TASK BRIEF:
Copy each line of the records that holds the string "template".

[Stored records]

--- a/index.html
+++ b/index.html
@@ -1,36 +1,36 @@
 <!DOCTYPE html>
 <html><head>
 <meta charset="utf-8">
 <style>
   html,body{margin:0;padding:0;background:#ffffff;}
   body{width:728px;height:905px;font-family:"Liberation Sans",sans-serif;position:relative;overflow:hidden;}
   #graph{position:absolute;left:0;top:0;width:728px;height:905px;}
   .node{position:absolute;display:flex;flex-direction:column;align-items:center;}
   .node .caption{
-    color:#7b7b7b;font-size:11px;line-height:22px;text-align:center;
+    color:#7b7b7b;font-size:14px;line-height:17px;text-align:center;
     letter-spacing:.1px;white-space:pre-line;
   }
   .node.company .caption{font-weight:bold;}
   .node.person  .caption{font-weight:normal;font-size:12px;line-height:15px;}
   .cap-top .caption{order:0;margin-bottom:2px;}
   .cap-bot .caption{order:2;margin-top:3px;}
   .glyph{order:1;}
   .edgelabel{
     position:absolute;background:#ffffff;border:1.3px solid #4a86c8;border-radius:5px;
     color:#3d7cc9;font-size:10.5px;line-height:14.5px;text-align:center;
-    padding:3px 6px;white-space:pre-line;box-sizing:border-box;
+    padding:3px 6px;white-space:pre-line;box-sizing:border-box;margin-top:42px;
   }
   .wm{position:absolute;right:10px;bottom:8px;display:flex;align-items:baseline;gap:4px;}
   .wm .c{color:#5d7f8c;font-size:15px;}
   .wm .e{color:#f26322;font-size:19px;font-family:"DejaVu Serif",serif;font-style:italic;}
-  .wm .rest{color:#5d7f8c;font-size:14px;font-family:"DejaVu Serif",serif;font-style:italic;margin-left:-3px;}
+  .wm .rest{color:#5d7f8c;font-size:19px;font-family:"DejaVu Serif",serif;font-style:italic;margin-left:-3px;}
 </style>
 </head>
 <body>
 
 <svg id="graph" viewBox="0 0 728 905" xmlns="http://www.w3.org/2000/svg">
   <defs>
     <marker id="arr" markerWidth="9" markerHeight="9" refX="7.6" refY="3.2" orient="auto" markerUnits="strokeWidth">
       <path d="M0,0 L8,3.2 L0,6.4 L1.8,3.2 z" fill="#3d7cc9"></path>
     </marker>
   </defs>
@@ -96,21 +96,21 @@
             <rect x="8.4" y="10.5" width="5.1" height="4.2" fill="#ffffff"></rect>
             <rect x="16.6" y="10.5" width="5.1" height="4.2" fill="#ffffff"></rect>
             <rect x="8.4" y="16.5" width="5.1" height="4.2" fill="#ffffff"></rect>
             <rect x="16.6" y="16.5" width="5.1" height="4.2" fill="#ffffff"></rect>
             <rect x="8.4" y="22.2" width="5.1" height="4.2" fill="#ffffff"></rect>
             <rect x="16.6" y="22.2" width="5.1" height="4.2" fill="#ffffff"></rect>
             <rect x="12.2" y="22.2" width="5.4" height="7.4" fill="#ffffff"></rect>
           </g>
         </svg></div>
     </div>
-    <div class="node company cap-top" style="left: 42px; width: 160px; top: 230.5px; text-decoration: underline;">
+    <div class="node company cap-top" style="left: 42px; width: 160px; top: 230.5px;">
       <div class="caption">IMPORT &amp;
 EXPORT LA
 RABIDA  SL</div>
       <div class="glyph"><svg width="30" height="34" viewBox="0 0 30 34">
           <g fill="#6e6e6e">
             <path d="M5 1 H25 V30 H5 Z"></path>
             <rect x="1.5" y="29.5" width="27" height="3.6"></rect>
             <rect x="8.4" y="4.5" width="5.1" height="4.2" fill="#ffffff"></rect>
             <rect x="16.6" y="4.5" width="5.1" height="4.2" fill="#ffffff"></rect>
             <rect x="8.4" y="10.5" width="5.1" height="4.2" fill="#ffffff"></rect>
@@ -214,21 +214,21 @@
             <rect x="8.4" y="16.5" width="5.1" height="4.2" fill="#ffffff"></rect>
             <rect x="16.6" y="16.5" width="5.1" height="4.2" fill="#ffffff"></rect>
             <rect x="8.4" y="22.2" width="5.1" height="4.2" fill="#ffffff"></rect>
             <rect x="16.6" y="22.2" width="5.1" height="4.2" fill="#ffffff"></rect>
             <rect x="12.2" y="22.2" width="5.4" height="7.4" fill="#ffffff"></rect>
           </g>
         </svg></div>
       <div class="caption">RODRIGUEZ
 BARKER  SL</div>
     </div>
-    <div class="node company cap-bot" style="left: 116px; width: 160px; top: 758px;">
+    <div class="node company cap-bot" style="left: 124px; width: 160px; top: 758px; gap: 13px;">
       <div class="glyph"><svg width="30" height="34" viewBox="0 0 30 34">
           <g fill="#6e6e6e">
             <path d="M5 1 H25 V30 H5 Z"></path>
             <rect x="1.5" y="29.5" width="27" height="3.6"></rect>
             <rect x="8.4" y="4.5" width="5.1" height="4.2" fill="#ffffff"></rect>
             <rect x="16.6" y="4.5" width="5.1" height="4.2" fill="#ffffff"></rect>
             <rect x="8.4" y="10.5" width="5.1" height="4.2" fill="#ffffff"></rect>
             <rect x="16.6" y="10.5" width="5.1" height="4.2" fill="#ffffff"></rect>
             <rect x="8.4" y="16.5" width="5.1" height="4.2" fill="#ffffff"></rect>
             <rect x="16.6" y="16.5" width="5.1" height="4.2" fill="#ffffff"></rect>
...
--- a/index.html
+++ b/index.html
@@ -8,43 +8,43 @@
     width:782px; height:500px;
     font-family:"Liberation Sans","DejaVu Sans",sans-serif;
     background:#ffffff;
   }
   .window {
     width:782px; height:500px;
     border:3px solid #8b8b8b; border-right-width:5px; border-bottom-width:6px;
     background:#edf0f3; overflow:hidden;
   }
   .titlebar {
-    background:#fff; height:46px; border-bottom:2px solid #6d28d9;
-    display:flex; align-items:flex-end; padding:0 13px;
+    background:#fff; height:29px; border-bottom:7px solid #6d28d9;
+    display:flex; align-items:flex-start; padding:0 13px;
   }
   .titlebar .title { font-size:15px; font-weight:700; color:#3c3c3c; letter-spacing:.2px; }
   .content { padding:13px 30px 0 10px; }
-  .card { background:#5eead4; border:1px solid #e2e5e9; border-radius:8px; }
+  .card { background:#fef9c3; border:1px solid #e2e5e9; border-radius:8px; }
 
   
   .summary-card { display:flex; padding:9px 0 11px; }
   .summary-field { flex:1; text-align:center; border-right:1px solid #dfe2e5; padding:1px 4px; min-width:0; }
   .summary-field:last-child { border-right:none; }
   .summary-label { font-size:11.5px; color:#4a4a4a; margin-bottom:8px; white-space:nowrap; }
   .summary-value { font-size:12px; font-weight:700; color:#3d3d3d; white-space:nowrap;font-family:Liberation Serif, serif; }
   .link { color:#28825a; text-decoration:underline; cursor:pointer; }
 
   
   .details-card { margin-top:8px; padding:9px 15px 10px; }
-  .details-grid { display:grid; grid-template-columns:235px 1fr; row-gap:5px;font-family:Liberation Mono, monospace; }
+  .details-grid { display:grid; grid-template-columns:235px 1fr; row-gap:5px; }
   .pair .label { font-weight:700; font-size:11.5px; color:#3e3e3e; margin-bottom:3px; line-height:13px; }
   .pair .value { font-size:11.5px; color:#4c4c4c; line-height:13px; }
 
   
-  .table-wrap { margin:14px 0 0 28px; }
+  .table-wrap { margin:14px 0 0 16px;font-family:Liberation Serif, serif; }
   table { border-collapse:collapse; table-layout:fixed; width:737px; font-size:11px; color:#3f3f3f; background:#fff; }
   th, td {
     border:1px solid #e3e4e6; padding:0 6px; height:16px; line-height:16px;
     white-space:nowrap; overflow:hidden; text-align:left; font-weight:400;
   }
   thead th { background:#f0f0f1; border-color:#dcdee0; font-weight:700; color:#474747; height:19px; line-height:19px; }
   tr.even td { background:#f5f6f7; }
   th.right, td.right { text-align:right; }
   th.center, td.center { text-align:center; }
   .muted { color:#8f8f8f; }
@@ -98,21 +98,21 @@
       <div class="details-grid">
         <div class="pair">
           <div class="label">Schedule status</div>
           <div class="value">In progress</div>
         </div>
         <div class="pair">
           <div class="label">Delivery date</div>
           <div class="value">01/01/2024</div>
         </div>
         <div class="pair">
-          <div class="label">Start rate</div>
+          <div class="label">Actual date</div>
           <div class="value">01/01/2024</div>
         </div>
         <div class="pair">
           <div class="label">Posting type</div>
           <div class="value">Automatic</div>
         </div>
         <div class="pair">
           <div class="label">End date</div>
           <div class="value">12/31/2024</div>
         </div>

REPLY:
-  .details-grid { display:grid; grid-template-columns:235px 1fr; row-gap:5px;font-family:Liberation Mono, monospace; }
+  .details-grid { display:grid; grid-template-columns:235px 1fr; row-gap:5px; }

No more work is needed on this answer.